### [Work order]
Output all entries below exactly as they are given.

### [Data under study]
::::
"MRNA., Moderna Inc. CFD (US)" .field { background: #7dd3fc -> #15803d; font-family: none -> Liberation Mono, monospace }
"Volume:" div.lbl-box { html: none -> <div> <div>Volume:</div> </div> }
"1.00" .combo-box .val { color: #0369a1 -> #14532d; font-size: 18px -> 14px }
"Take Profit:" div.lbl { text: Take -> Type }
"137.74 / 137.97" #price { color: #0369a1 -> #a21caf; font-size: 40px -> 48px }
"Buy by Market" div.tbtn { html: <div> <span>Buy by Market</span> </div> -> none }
::::
### [Output of the task]
"MRNA., Moderna Inc. CFD (US)" .field { background: #7dd3fc -> #15803d; font-family: none -> Liberation Mono, monospace }
"Volume:" div.lbl-box { html: none -> <div> <div>Volume:</div> </div> }
"1.00" .combo-box .val { color: #0369a1 -> #14532d; font-size: 18px -> 14px }
"Take Profit:" div.lbl { text: Take -> Type }
"137.74 / 137.97" #price { color: #0369a1 -> #a21caf; font-size: 40px -> 48px }
"Buy by Market" div.tbtn { html: <div> <span>Buy by Market</span> </div> -> none }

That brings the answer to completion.